BROWNING BAR MARK II IS FLATTENING THE SHELL CASING

Question

I had a BAR come in and it had quite the story. Was stolen, casing was unzipped and then it was stashed under a front porch in Florida. Was found 4 years later when someone hit the porch with a car and destroyed it. It had rusted to the open case. Guy brought it to me because he couldn’t keep the scope solidly mounted. It was pitted and even the aluminum receiver had pitting from the salt air here. While I had it we talked Cerakote to protect it, he was using charcoal grill paint. Sooooooo, I cleaned it up and Cerakoted it. Then put it back together. Made one mistake, removed the gas screw but put it back as close as possible before I Cerakoted. Also, plugged the piston housing and barrel so there was no chance of getting anything in ports. However, when I test fired a couple of rounds I didn’t check the cartridges. My bad.

Bottom line, shoots and cycles good, ejects properly, 2 things happening: 1) 3 shots, 2 inch group, about 4th shot 3 inches out, 2) every casing comes out flat on one side for about 1/8th of an inch from lip. My “guess” is a slight short cycle and bolt slows down enough for the ejector to take over and make case hit chamber before ejecting fully.
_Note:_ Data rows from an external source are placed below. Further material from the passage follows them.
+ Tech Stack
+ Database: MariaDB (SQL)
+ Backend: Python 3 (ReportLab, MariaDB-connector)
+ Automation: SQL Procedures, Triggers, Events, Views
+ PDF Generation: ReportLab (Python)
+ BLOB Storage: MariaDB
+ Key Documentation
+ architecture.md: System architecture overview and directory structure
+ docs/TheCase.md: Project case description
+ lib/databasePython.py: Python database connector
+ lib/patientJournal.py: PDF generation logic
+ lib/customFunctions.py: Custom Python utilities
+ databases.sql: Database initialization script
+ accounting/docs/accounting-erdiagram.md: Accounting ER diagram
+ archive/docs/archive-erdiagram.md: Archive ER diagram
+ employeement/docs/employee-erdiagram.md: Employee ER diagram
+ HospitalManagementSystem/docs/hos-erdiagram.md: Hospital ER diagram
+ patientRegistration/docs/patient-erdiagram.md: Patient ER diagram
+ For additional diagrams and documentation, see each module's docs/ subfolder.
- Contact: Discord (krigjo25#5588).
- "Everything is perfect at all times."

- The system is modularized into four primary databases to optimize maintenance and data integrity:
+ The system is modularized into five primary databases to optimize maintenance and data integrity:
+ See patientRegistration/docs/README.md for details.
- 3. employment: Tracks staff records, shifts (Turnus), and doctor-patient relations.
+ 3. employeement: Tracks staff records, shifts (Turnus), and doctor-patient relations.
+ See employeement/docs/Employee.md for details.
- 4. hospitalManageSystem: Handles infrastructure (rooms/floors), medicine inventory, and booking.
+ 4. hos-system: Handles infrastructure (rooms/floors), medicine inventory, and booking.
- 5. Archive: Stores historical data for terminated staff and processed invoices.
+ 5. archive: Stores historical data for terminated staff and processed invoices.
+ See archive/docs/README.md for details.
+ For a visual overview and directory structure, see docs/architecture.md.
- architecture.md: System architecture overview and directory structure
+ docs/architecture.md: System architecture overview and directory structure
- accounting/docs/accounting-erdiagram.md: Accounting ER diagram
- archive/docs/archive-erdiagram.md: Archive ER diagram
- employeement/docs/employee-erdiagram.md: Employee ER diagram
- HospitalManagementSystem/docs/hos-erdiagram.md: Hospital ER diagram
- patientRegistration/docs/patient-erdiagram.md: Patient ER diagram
Need to turn gas screw out a bit……I think.

Not sure how to explain the wild shot except he may have gotten excited. I bring it up because someone may have seen something like it before. He had only shot 10 rounds through it. So may not be as consistent problem as he implied.

Please let me know if you have any ideas what may be happening, especially on the flat casings. –KB

Answer

Bob covered this model in the pro course. He recommended glass bedding the stock to the frame for strength and accuracy.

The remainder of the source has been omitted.